What you are asked to do
Your output must reproduce all the records below precisely and contain no pictures.

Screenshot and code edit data
◇ ◇ ◇ ◇ ◇

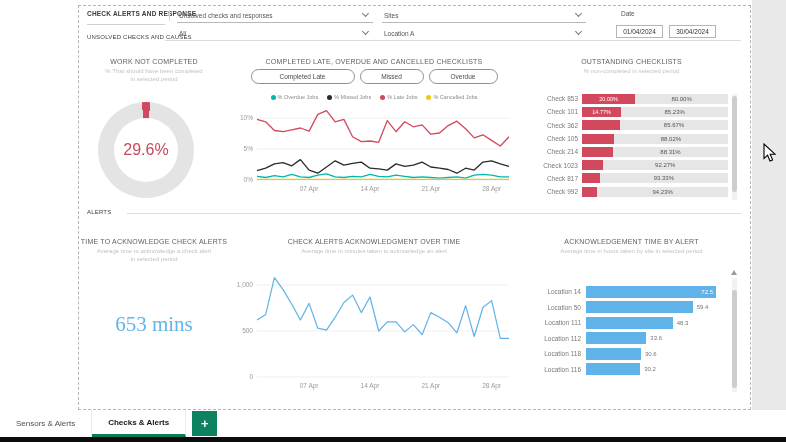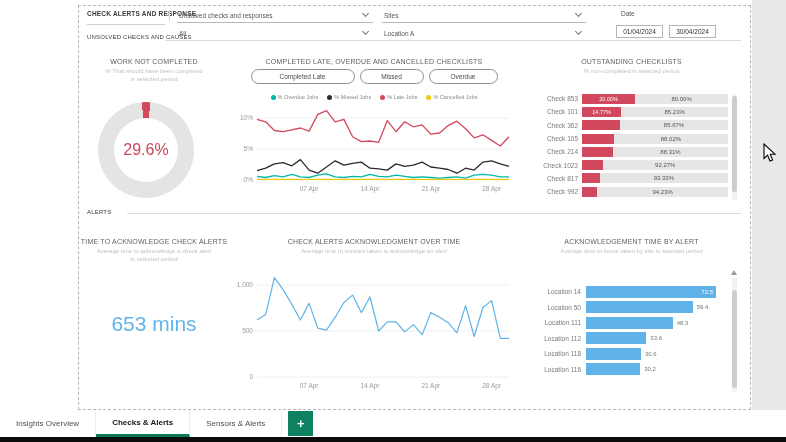--- a/index.html
+++ b/index.html
@@ -237,21 +237,21 @@
     <div class="abs vscroll sb-out">
       <div class="vthumb" style="top:2px;height:96px;"></div>
     </div>
 
     <div class="abs sec-label lbl-alerts">ALERTS</div>
     <div class="abs rule-alerts"></div>
 
     <div class="abs p-title" style="left:0;top:232px;width:150px;">TIME TO ACKNOWLEDGE CHECK ALERTS</div>
     <div class="abs p-sub" style="left:0;top:242px;width:150px;">Average time to acknowledge a check alert</div>
     <div class="abs p-sub" style="left:0;top:250px;width:150px;">in selected period</div>
-    <div class="abs kpi" style="left:0;top:306px;width:150px;">653 mins</div>
+    <div class="abs kpi" style="left:0;top:306px;width:150px;font-family:Liberation Serif, serif;">653 mins</div>
 
     <div class="abs p-title" style="left:150px;top:232px;width:290px;">CHECK ALERTS ACKNOWLEDGMENT OVER TIME</div>
     <div class="abs p-sub" style="left:150px;top:242px;width:290px;">Average time in minutes taken to acknowledge an alert</div>
     <div class="abs chart-box" id="line-bottom" style="left:154px;top:252px;width:282px;height:132px;"><svg width="282" height="132">
           <line x1="24" x2="276" y1="119" y2="119" stroke="#efefef" stroke-width="1"></line>
           <text x="20" y="121" text-anchor="end" font-size="6.5" fill="#9a9a9a">0</text>
           <line x1="24" x2="276" y1="73" y2="73" stroke="#efefef" stroke-width="1"></line>
           <text x="20" y="75" text-anchor="end" font-size="6.5" fill="#9a9a9a">500</text>
           <line x1="24" x2="276" y1="27" y2="27" stroke="#efefef" stroke-width="1"></line>
           <text x="20" y="29" text-anchor="end" font-size="6.5" fill="#9a9a9a">1,000</text>
@@ -309,23 +309,22 @@
           </div>
         </div>
       </div>
     <div class="abs vscroll sb-bars">
       <div class="sb-arrow"></div>
       <div class="vthumb" style="top:12px;height:98px;"></div>
     </div>
   </div>
 
   <div class="abs tabbar" id="tabbar">
-      <div class="tab">Insights Overview</div>
+      <div class="tab">Sensors &amp; Alerts</div>
       <div class="tab active">Checks &amp; Alerts</div>
-      <div class="tab">Sensors &amp; Alerts</div>
       <div class="tab-plus">+</div>
     </div>
   <div class="abs black-strip"></div>
 
   <svg class="abs cursor" width="14" height="20" viewBox="0 0 14 20">
     <path d="M1 1 L1 15.5 L4.6 12.2 L7 18 L9.6 16.9 L7.2 11.2 L12 11.2 Z" fill="#fff" stroke="#000" stroke-width="1.1"></path>
   </svg>
 </div>
 
 </body></html>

◇ ◇ ◇ ◇ ◇

Exercise result
--- a/index.html
+++ b/index.html
@@ -237,21 +237,21 @@
     <div class="abs vscroll sb-out">
       <div class="vthumb" style="top:2px;height:96px;"></div>
     </div>
 
     <div class="abs sec-label lbl-alerts">ALERTS</div>
     <div class="abs rule-alerts"></div>
 
     <div class="abs p-title" style="left:0;top:232px;width:150px;">TIME TO ACKNOWLEDGE CHECK ALERTS</div>
     <div class="abs p-sub" style="left:0;top:242px;width:150px;">Average time to acknowledge a check alert</div>
     <div class="abs p-sub" style="left:0;top:250px;width:150px;">in selected period</div>
-    <div class="abs kpi" style="left:0;top:306px;width:150px;">653 mins</div>
+    <div class="abs kpi" style="left:0;top:306px;width:150px;font-family:Liberation Serif, serif;">653 mins</div>
 
     <div class="abs p-title" style="left:150px;top:232px;width:290px;">CHECK ALERTS ACKNOWLEDGMENT OVER TIME</div>
     <div class="abs p-sub" style="left:150px;top:242px;width:290px;">Average time in minutes taken to acknowledge an alert</div>
     <div class="abs chart-box" id="line-bottom" style="left:154px;top:252px;width:282px;height:132px;"><svg width="282" height="132">
           <line x1="24" x2="276" y1="119" y2="119" stroke="#efefef" stroke-width="1"></line>
           <text x="20" y="121" text-anchor="end" font-size="6.5" fill="#9a9a9a">0</text>
           <line x1="24" x2="276" y1="73" y2="73" stroke="#efefef" stroke-width="1"></line>
           <text x="20" y="75" text-anchor="end" font-size="6.5" fill="#9a9a9a">500</text>
           <line x1="24" x2="276" y1="27" y2="27" stroke="#efefef" stroke-width="1"></line>
           <text x="20" y="29" text-anchor="end" font-size="6.5" fill="#9a9a9a">1,000</text>
@@ -309,23 +309,22 @@
           </div>
         </div>
       </div>
     <div class="abs vscroll sb-bars">
       <div class="sb-arrow"></div>
       <div class="vthumb" style="top:12px;height:98px;"></div>
     </div>
   </div>
 
   <div class="abs tabbar" id="tabbar">
-      <div class="tab">Insights Overview</div>
+      <div class="tab">Sensors &amp; Alerts</div>
       <div class="tab active">Checks &amp; Alerts</div>
-      <div class="tab">Sensors &amp; Alerts</div>
       <div class="tab-plus">+</div>
     </div>
   <div class="abs black-strip"></div>
 
   <svg class="abs cursor" width="14" height="20" viewBox="0 0 14 20">
     <path d="M1 1 L1 15.5 L4.6 12.2 L7 18 L9.6 16.9 L7.2 11.2 L12 11.2 Z" fill="#fff" stroke="#000" stroke-width="1.1"></path>
   </svg>
 </div>
 
 </body></html>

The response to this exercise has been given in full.